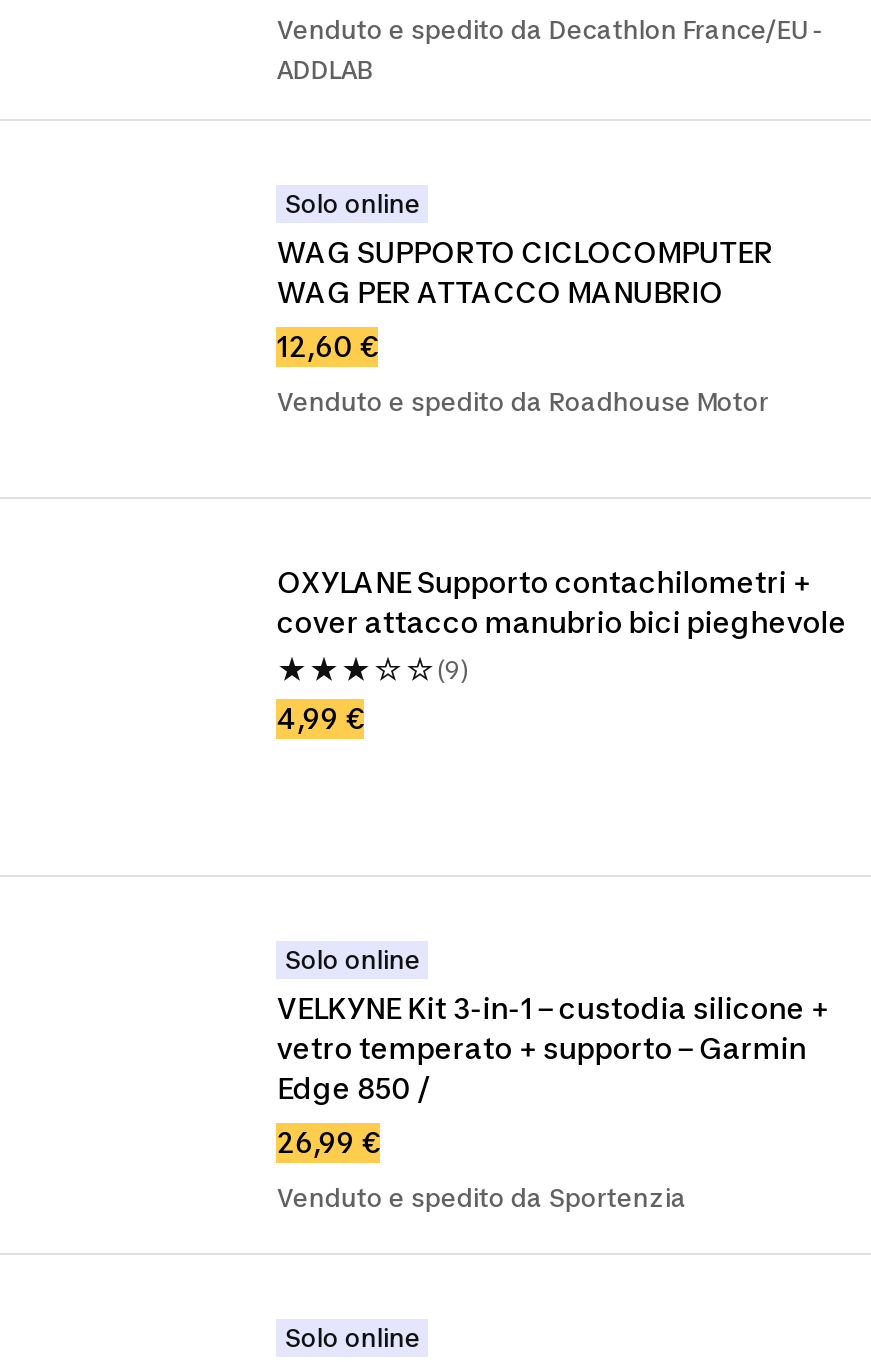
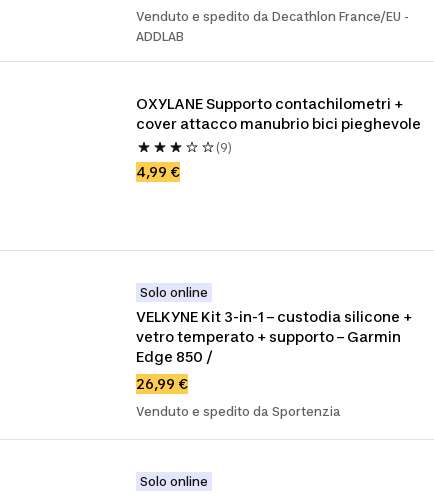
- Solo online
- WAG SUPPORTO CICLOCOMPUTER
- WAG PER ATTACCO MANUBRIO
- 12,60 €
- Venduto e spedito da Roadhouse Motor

* * *

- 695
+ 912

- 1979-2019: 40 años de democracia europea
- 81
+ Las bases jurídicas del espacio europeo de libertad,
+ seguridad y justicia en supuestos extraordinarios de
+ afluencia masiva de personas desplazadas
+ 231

* * *

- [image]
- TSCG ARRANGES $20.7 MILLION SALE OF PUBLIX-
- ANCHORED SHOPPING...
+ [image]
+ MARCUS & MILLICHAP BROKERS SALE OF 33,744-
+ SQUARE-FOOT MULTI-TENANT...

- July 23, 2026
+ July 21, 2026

#### What to produce:
All lines above with the word "SALE" need to be reported.

#### Answer box:
- TSCG ARRANGES $20.7 MILLION SALE OF PUBLIX-
+ MARCUS & MILLICHAP BROKERS SALE OF 33,744-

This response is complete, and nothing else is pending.